Lei Geral: O Diálogo entre a Lei Geral de Proteção de Dados e o Compliance
Por Raphael Nunes Tavares
O atual panorama econômico impôs aos principais agentes atuantes no mercado de consumo (ou players, segundo o jargão do mundo corporativo) a necessidade de adotar práticas de redução dos riscos, e neste contexto a área de Compliance emergiu como importante ferramenta estratégica, uma vez que objetiva a mitigação de riscos através da adequação do empreendimento às normas e regulamentos, e inclusive aos preceitos éticos da própria empresa – isto se considerada a conceituação mais resumida.
A implementação de um programa de integridade efetivo, no entanto, não faz surgir um cenário estático e imutável, vez que a sociedade moderna é caracterizada justamente pela velocidade das transformações sociais e econômicas. É neste contexto que repercute a recente Lei 13.709/2018, popularmente conhecida como LGPD, ou Lei Geral de Proteção de Dados.
Há décadas o mercado de consumo foi impactado e posteriormente transformado pela ascensão das ferramentas digitais e pelo próprio comércio eletrônico. Mesmo as vendas realizadas de forma presencial prescindem da utilização de dados pessoais. Não causa estranheza o fato de estas informações serem consideradas no presente o recurso mais valioso do mundo, em detrimento do petróleo.1 Neste escopo, e considerando a relevância do cenário, as nações não tardaram a formular legislações para proteger estes “novos” direitos, sendo esta a causa raiz da promulgação da precitada LGPD.
E é neste contexto que ocorre o diálogo entre o chamado Direito Digital e o Compliance: as empresas, grandes ou pequenas, inevitavelmente deverão investir para se adequarem aos ditames da nova legislação, sob o risco de serem duramente penalizadas. Afinal, a lei sob comento possui um capítulo inteiro destinado às sanções administrativas (artigos 52 a 55 L da Lei 13.709/2018), que apenas agora, cerca de 2 anos após publicada a lei, entrará em vigor.
Mas a verdade é que os prejuízos vão além daqueles previstos na legislação. As pessoas que compõem a sociedade de consumo estão cada vez mais conscientes dos seus direitos, e se tornou prática comum indagar sobre a destinação dos dados pessoais no contexto das relações comerciais, algo que antes era incomum. No mesmo passo, tornam-se públicas as primeiras divagações sobre (ainda) hipotéticas transgressões a essa legislação, por meio de várias campanhas informacionais ou comerciais sobre proteção de dados. O perigo de dano, portanto, é também reputacional, pois a imagem das empresas poderá ser afetada pela inobservância deste novo regramento.
Assim, torna-se especialmente relevante paras as companhias entenderem o seu papel dentro dos conceitos trazidos pela LGPD. Algumas empresas serão mais impactadas do que outras, mas todas serão afetadas.

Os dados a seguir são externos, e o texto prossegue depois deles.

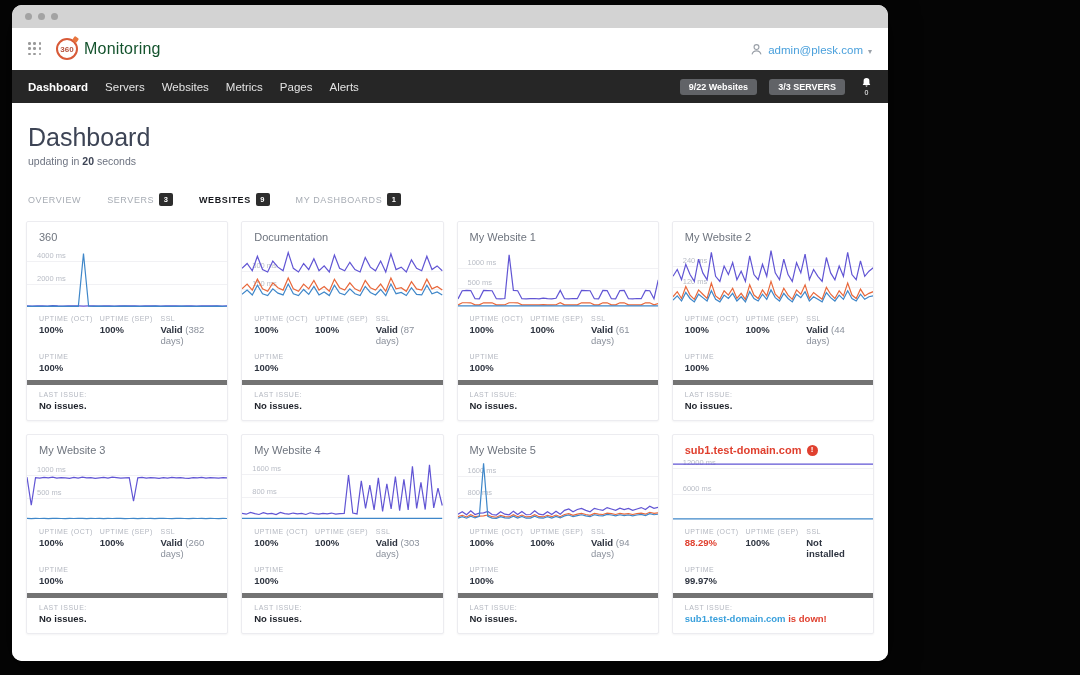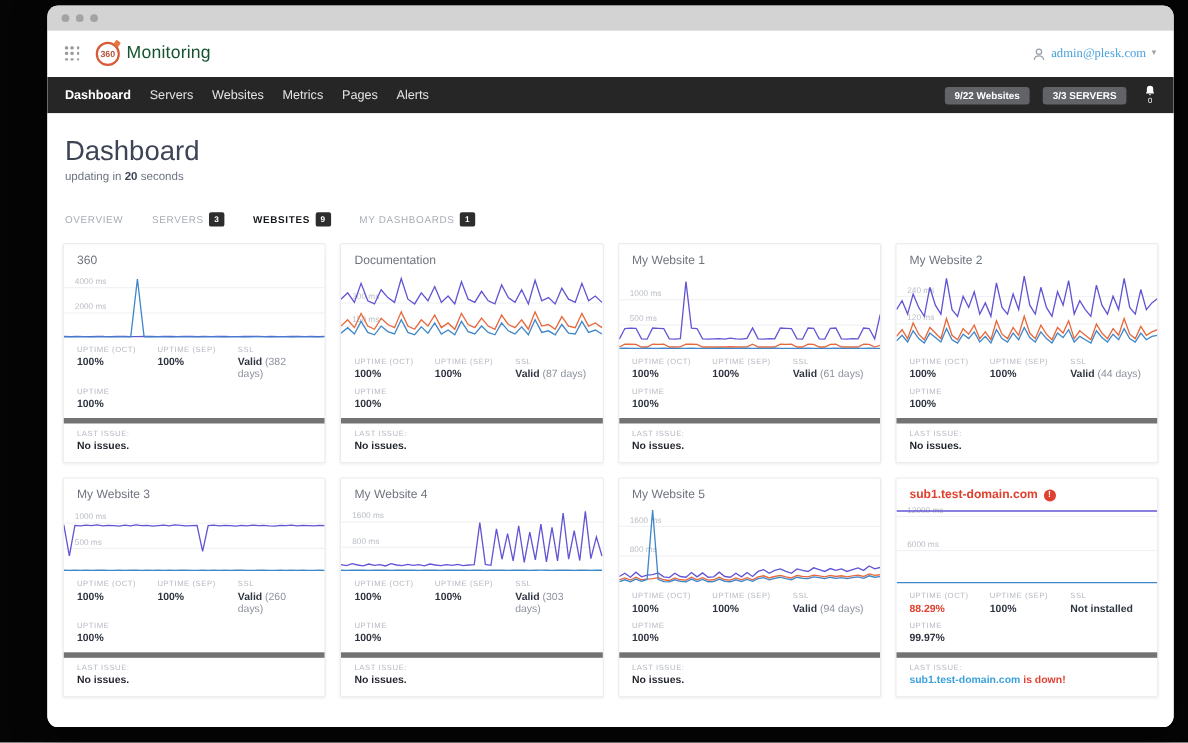--- a/index.html
+++ b/index.html
@@ -10,7 +10,7 @@
     overflow:hidden;
   }
   .window {
-    position:absolute; left:43px; top:5px; width:1024px; height:656px;
+    position:absolute; left:12px; top:5px; width:876px; height:656px;
     background:#fff; border-radius:10px; overflow:hidden;
     box-shadow:0 6px 30px rgba(0,0,0,.6);
   }

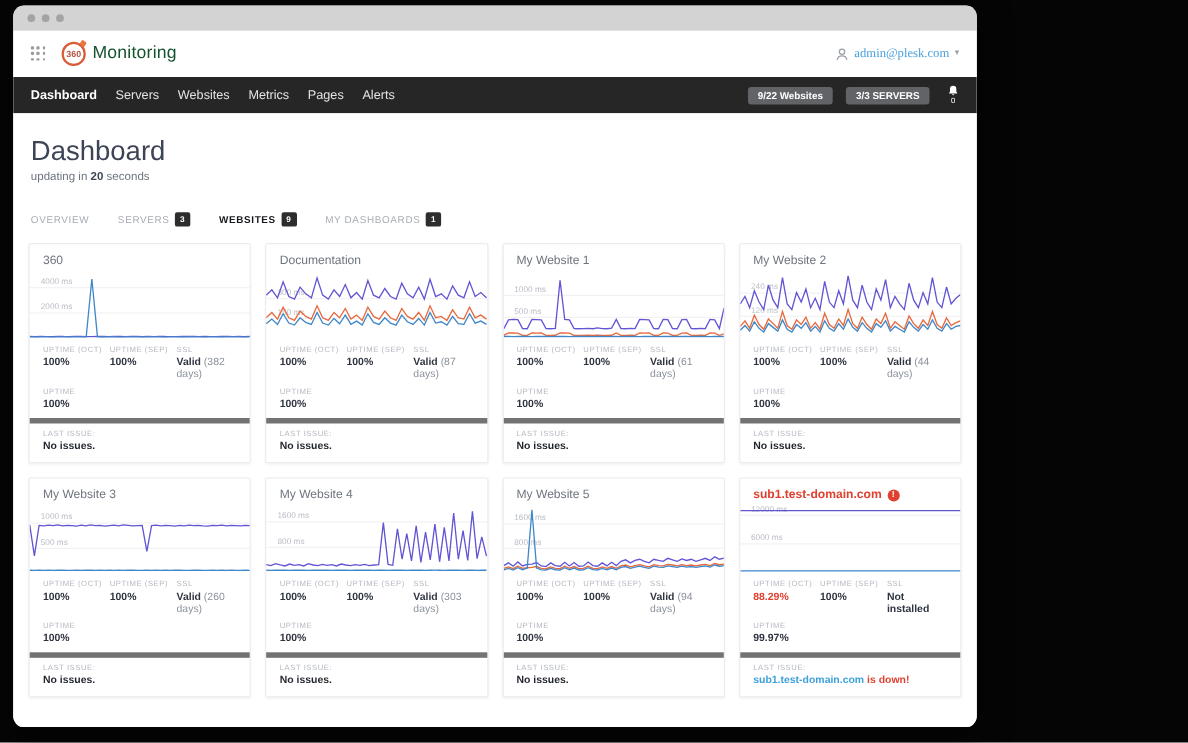--- a/index.html
+++ b/index.html
@@ -27,7 +27,7 @@
   .brand-circle:after { content:""; position:absolute; top:-3px; right:-2px; width:5px; height:5px; background:#e8763f; border-radius:1px; transform:rotate(35deg); }
   .brand-name { font-size:16px; color:#14532d; letter-spacing:.2px; }
   .header-spacer { flex:1; }
-  .account { display:flex; align-items:flex-start; gap:5px; cursor:pointer;font-family:Liberation Serif, serif; }
+  .account { display:flex; align-items:flex-end; gap:5px; cursor:pointer; }
   .person-icon { width:13px; height:13px; }
   .account-email { font-size:11.5px; color:#4aa0dc; }
   .caret { font-size:8px; color:#9aa0a8; }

Os conceitos inerentes à esta nova matéria são abrangentes e se enquadram em uma miríade de situações: é surpreendente que a doutrina já aponte, por exemplo, a incidência da legislação no contexto das “gravações decorrentes de câmeras de monitoramento internas (dentro da residência da pessoa física) e externas (espaço público, por também contemplarem as imagens (como rostos) de terceiros2”. Este caso concreto demonstra o quão corriqueiras são as situações abrangidas pela lei sob análise, afinal a existência de equipamentos de filmagem é uma realidade na maioria dos estabelecimentos comerciais de médio ou grande porte.

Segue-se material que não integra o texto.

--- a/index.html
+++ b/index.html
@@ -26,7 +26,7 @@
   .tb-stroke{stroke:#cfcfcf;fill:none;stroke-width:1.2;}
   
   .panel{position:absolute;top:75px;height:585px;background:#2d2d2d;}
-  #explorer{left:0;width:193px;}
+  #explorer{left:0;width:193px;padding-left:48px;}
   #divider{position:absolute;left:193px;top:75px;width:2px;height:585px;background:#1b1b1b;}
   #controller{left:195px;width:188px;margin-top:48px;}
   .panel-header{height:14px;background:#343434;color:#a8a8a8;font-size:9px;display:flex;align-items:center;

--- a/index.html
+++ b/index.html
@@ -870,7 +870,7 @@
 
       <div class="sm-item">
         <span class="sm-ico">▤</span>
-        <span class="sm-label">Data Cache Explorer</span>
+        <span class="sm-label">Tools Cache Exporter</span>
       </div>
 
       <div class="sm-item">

A LGPD, no entanto, não deve ser compreendida como um paradigma negativo para o mundo corporativo. Apesar da necessidade de ajustes, especialmente neste momento de adaptação, é certo que este novo microssistema emergiu para proporcionar uma maior segurança jurídica em um setor não regulado do mercado, que representaria, eventualmente, um risco para as próprias empresas. E é a legislação que aponta um norte, ao versar em capítulo específico sobre as boas práticas e governança aplicáveis à área de tratamento de dados, em evidente valorização dos conceitos inerentes à área de Compliance (artigos 50 e 51 da Lei 13.709/2018).
Percebe-se claramente a conexão entre os temas sob destaque, pois a implementação das diretrizes exigidas pela nova lei certamente necessita da análise de riscos pela área especializada, o que demonstra ser imprescindível a atuação do Compliance, pelo menos nas empresas que contam com o auxílio de um setor próprio atuante neste campo.
Portanto, é altamente recomendável que haja um esforço de integração das áreas envolvidas, e inclusive dos profissionais mais capacitados (DPO e Compliance Officer), para que a almejada mitigação dos riscos inerentes à esta nova lei seja alcançada, se possível, com o desenvolvimento de uma verdadeira cultura de proteção dos dados pessoais.